- **Exercise**:
Pull out every line below that contains the word "button".

- **Recorded data**:
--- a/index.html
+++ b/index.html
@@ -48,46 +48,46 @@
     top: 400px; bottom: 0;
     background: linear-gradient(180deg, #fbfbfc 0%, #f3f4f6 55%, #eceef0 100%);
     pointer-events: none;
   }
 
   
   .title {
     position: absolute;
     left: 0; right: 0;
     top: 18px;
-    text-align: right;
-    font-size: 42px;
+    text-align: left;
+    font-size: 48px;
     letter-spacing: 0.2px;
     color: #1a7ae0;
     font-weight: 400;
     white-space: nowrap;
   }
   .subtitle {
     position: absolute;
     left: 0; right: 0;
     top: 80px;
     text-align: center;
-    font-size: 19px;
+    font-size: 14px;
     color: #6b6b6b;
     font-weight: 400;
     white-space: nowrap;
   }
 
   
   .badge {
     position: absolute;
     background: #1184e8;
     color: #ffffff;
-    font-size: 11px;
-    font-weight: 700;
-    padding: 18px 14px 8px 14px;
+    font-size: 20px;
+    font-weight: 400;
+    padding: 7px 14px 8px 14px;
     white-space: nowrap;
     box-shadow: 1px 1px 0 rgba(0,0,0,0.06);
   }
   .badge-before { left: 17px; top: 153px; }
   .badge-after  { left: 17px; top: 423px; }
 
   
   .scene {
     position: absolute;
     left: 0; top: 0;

--

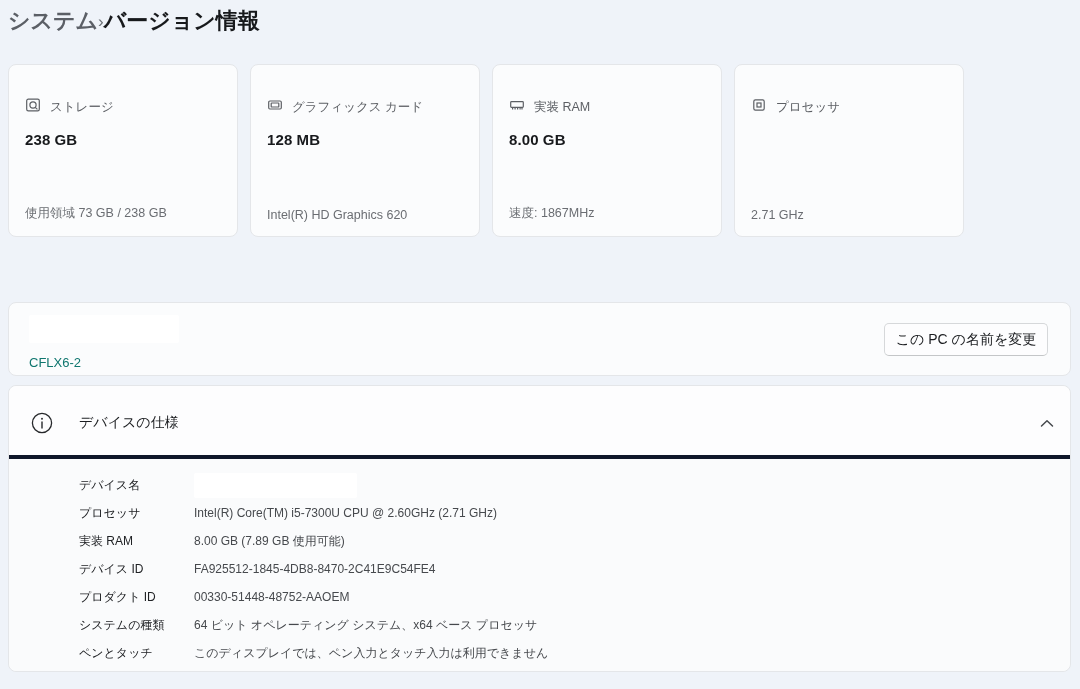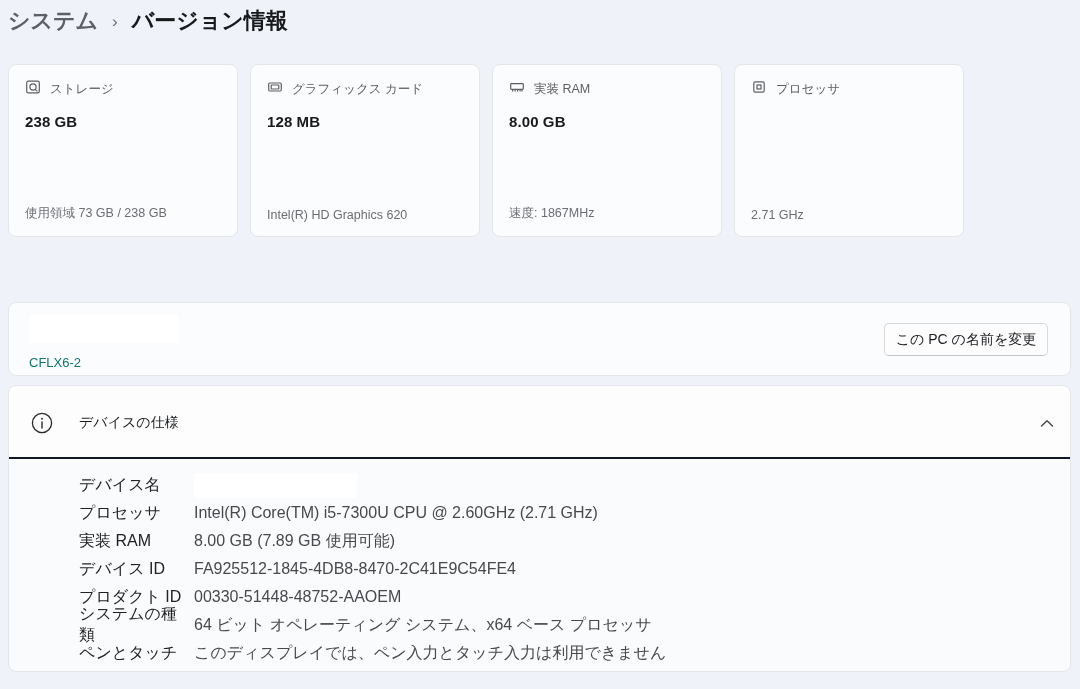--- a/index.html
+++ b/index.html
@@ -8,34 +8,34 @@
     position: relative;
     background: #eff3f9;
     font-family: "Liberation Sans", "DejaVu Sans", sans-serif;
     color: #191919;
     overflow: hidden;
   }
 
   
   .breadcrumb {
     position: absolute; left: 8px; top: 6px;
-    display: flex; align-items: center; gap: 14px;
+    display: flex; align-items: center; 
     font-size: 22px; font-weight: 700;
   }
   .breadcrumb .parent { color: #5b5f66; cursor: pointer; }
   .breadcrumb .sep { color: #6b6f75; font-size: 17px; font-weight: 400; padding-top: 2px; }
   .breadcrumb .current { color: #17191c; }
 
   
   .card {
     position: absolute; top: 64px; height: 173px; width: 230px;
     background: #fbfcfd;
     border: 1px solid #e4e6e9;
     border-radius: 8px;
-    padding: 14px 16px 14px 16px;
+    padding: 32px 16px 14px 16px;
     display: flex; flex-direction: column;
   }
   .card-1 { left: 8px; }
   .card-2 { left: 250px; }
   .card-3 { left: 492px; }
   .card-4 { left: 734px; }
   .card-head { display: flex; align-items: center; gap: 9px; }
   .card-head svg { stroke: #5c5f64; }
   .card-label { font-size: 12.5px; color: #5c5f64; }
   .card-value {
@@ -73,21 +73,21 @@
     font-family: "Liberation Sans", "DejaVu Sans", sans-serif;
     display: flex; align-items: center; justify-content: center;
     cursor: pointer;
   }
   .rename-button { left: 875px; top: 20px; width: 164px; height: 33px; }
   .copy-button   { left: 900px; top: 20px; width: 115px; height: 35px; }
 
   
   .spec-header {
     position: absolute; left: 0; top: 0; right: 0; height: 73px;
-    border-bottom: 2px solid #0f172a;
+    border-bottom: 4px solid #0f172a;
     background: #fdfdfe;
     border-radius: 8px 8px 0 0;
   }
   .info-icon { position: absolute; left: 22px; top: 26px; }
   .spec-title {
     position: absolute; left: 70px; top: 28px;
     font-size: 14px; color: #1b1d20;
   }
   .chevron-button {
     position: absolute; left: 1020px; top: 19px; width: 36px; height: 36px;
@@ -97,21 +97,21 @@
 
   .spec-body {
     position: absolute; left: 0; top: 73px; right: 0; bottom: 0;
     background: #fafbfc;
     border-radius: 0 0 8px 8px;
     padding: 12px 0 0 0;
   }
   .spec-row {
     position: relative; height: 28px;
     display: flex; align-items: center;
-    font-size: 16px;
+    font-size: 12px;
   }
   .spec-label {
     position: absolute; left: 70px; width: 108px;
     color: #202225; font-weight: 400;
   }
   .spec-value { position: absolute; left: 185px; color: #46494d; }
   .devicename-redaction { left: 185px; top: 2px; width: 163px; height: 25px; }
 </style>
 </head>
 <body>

--

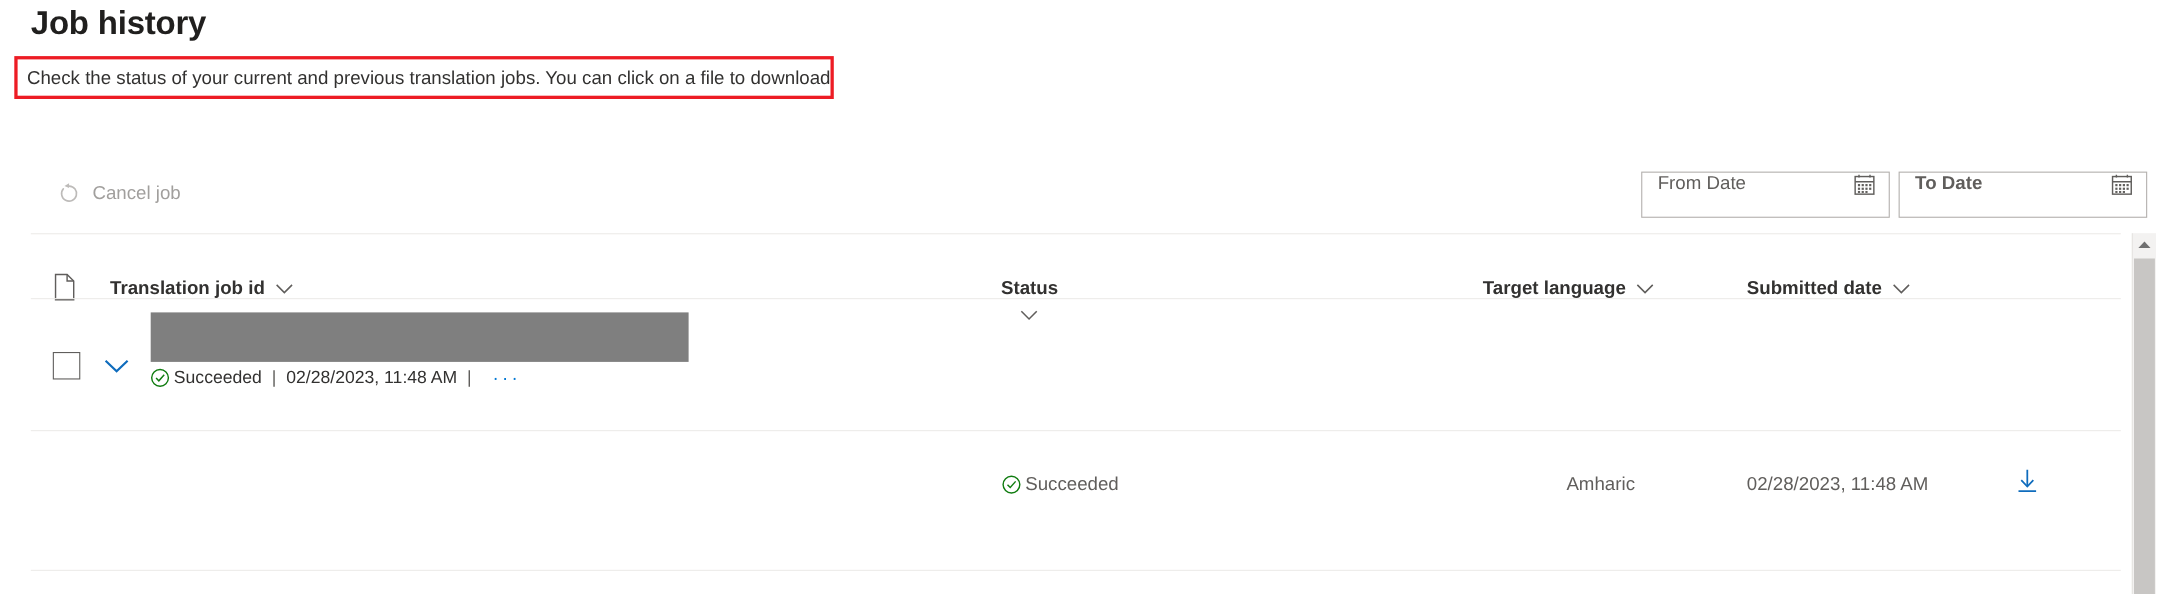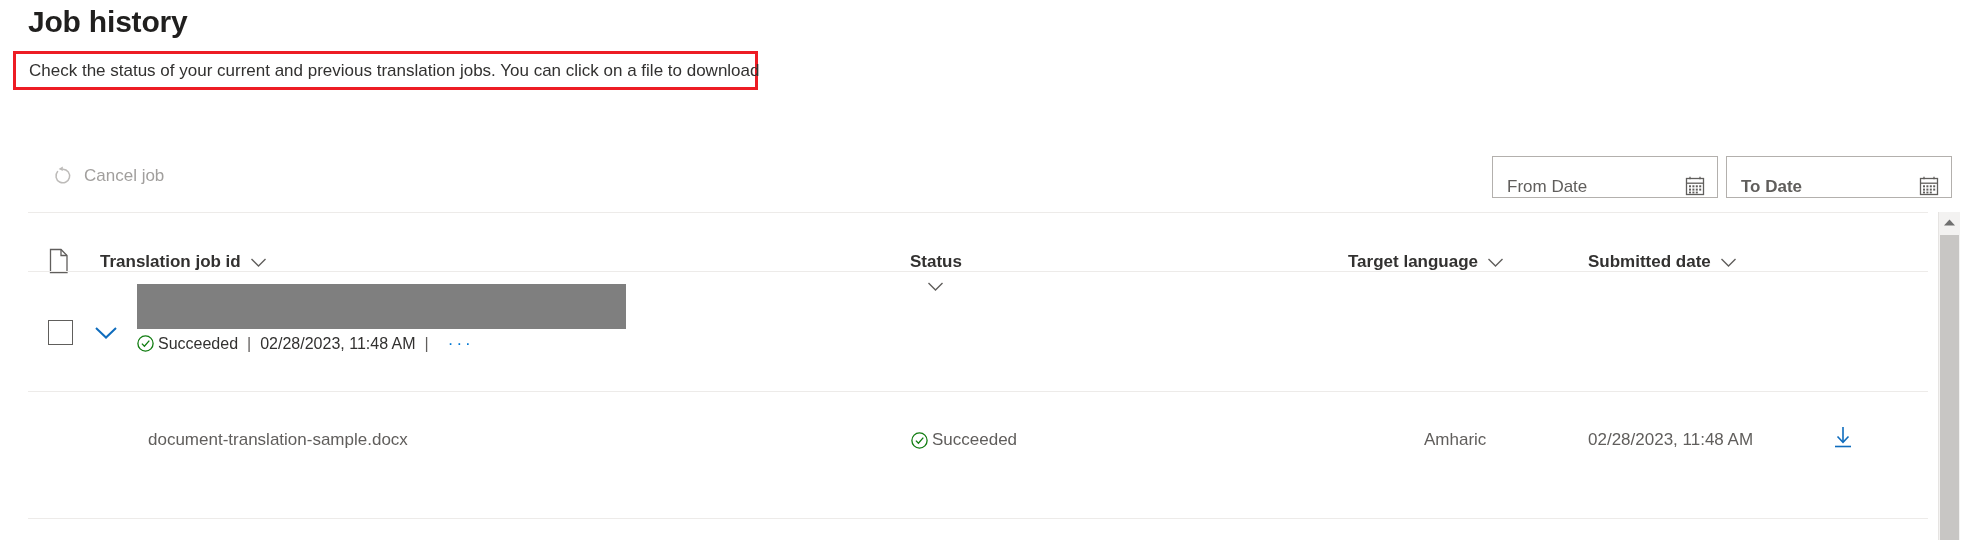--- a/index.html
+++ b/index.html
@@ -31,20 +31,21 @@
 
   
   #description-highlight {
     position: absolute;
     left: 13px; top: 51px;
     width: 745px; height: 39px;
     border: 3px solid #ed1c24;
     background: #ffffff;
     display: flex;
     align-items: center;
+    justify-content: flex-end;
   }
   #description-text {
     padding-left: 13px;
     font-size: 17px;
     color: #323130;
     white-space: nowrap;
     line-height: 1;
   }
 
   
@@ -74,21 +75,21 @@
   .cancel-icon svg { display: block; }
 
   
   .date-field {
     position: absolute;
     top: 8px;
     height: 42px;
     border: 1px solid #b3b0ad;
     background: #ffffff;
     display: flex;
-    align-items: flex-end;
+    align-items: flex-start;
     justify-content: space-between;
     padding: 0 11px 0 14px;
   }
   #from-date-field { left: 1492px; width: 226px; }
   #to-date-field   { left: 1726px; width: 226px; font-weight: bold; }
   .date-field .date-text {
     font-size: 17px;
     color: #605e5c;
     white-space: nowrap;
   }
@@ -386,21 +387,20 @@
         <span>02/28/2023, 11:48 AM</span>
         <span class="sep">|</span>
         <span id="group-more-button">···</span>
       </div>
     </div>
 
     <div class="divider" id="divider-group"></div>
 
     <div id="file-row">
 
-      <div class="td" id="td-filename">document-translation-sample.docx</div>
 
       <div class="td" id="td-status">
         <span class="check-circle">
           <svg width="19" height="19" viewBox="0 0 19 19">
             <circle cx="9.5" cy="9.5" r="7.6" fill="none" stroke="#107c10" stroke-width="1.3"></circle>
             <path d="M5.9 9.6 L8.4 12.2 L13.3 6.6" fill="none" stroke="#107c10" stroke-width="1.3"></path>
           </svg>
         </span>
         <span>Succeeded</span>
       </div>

- **Exercise result**:
   .rename-button { left: 875px; top: 20px; width: 164px; height: 33px; }
   .copy-button   { left: 900px; top: 20px; width: 115px; height: 35px; }
   .chevron-button {
         <span id="group-more-button">···</span>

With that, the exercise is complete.